Snell’s idea is that freedom, in the Mesopotamian context,
has to do with escape – fugitivity – and debt. Although early Mesopotamian
societies did sponsor slavery, the majority of the laborers were serfs.
Freedom, for the Mesopotamians, is imbricated with debt. Forgive us our debts as
we forgive our debtors was the ultimately emancipating principle. To put this
programmatically (and hyperbolically), jubilee precedes emancipation.

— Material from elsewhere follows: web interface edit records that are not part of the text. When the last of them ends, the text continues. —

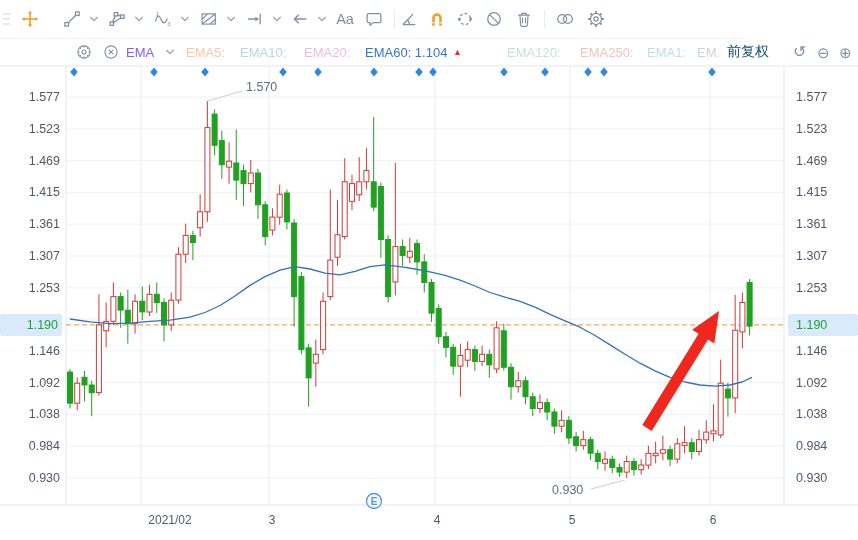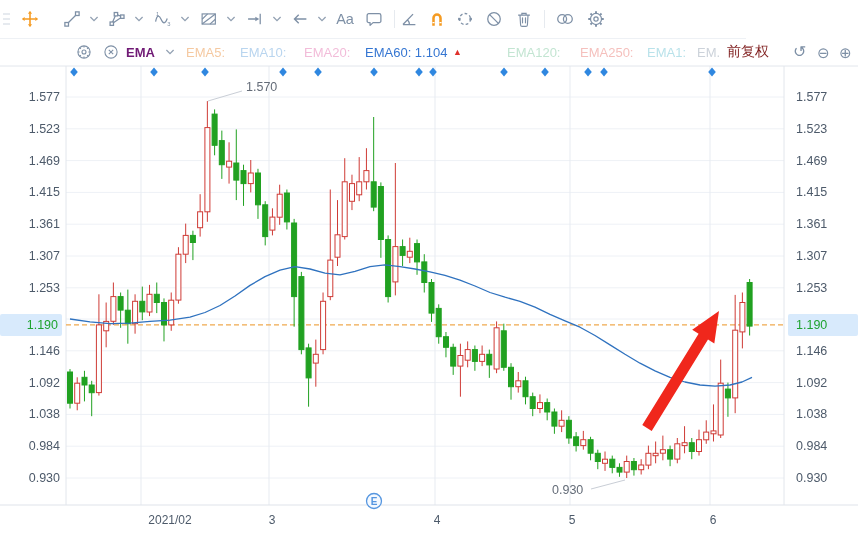--- a/index.html
+++ b/index.html
@@ -17,7 +17,7 @@
   .aa{font-size:14.5px;color:#7e90a6;font-weight:400;letter-spacing:0}
   .r2{position:absolute;top:13px;transform:translateY(-50%);white-space:nowrap;font-size:13px;cursor:pointer}
   .r2.icon{color:#7e90a6;display:flex;align-items:center}
-  .ind-name{font-size:13px;color:#701a75;font-weight:700}
+  .ind-name{font-size:13px;color:#8b5cf6;font-weight:400}
   .tri-up{font-size:9px;color:#e0312b}
   .adj{font-size:14px;color:#7f1d1d}
   .glyph{font-size:15px;color:#7e90a6;line-height:1}

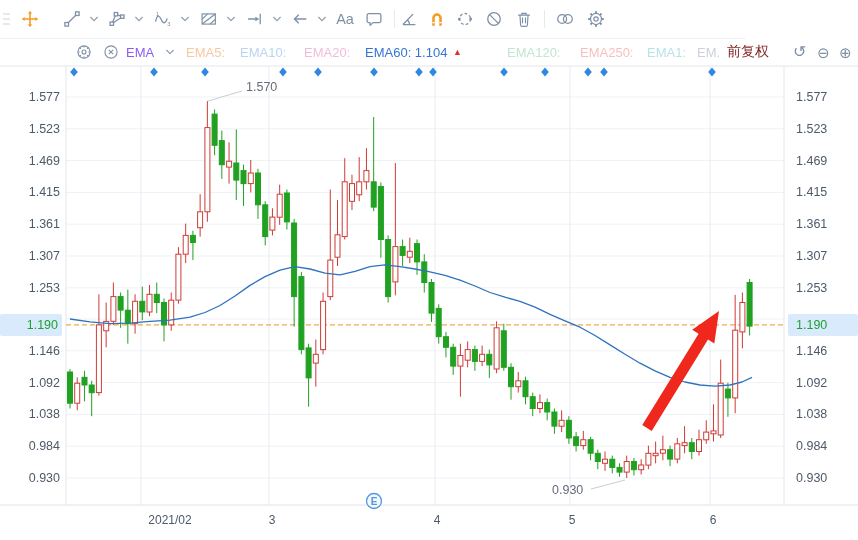--- a/index.html
+++ b/index.html
@@ -19,7 +19,7 @@
   .r2.icon{color:#7e90a6;display:flex;align-items:center}
   .ind-name{font-size:13px;color:#8b5cf6;font-weight:400}
   .tri-up{font-size:9px;color:#e0312b}
-  .adj{font-size:14px;color:#7f1d1d}
+  .adj{font-size:14px;color:#0c4a6e}
   .glyph{font-size:15px;color:#7e90a6;line-height:1}
   svg.chart{position:absolute;left:0;top:0;z-index:1;font-family:"Liberation Sans",sans-serif}
 </style>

This is a line of thought that is echoed by David Graeber in
his book on debt. It is a line of thought that rearranges the field, so to
speak. To cut along the joints of the concept of freedom, here, we do not look
to definitions deriving from the Victorian sense of property, or the Eighteenth
century fetishism of contract, but we look at the real, felt bonds of ordinary
existence, with an emphasis on bonds – debts – and the way enslavement and
escape are related as two parameters of the socially lived experience of freedom
and its lack.
The “return to the mother” as an image for escaping debt is
certainly a little surprising from the psychoanalytic point of view, but from the
feminist critique of patriarchy, it makes for an intriguing intersection
between an economics founded on debt and credit – our current situation – and overturning
the domination of phallocentric rules.
“An early example of the
concern for freedom appears in a royal
inscription
from pre-Sargonic Lagas that may be dated around
2500
B.C.E. The ruler Enmetena boasted that he "canceled
obligations
for Lagas, having mother restored to child and child
restored
to mother. He canceled obligations regarding interest bearing
loans."
His language plays on the literal meaning of the
term
for the freedoms he was establishing in that he mentions
restoring children, the etymological origin of the term for freedom or "canceled obligation."
These notions of freedom seem much more relevant to our
daily lives as we crawl out of the ruined year of plague. Perhaps it is time
for our political philosophers to catch up with Enmetena.